Sur un chantier de pose de pompe à chaleur ou de rénovation de chaudière, un artisan fait intervenir un auto-entrepreneur en sous-traitance. Si l'URSSAF constate que le chauffagiste impose les horaires, fournit tout le matériel ou exige une exclusivité, le lien de subordination est caractérisé. L'artisan principal doit alors s'acquitter de rappels de cotisations sociales, de majorations de retard et d'amendes pour travail dissimulé, ce qui met souvent en péril la trésorerie de l'entreprise.
Coût typique : Rappels de cotisations sociales, majorations de retard, et amendes pour travail dissimulé.
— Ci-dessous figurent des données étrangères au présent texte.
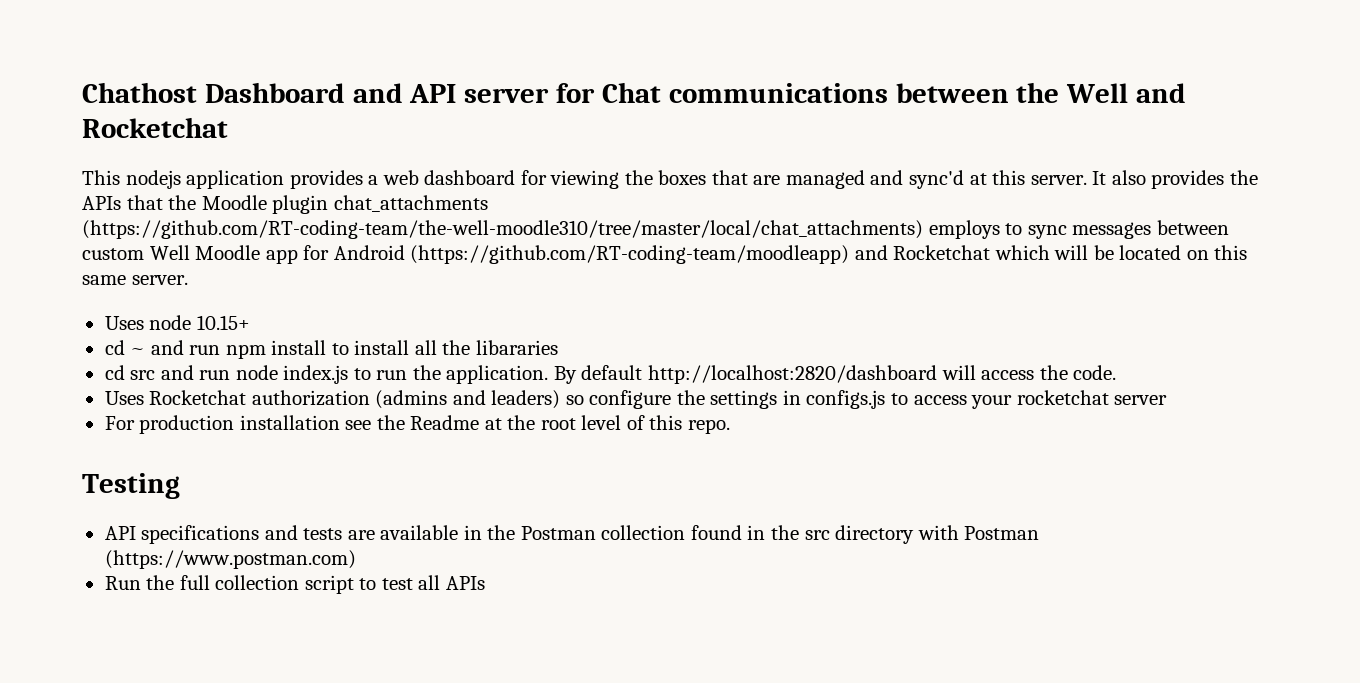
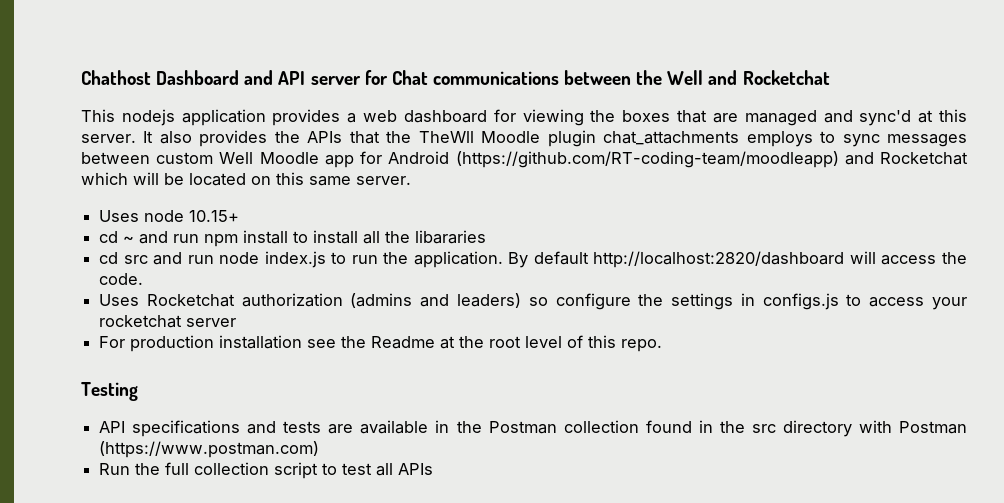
(197, 202) none -> [418,131,474,143] TheWll
[82,220,923,239] (https://github.com/RT-coding-team/the-well-moodle310/tree/master/local/chat_attachments) -> (740, 138) none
Selon l'article L. 8221-6 du Code du travail, il existe une présomption de non-salariat pour les auto-entrepreneurs inscrits. Toutefois, la jurisprudence constante de la Cour de cassation rappelle que cette présomption tombe dès lors qu'un lien de subordination juridique est avéré sur le chantier, c'est-à-dire un pouvoir de direction, de contrôle et de sanction de l'artisan donneur d'ordre sur le sous-traitant.
Le port des équipements de protection individuelle relève des règles de sécurité du chantier, mais évitez de lui imposer le logo de votre entreprise pour ne pas brouiller la frontière avec un salarié. Le sous-traitant doit intervenir avec ses propres équipements de sécurité.
Un dépannage occasionnel et exceptionnel de matériel peut arriver, mais prêter régulièrement vos outils et consommables sur tous les chantiers constitue un faisceau d'indices retenu par l'URSSAF pour requalifier le contrat.
Lors d'un contrôle de l'entreprise, l'inspecteur analyse les plannings, les factures, les échanges de SMS et interroge parfois directement les intervenants sur les conditions réelles d'exécution des chantiers de chauffage.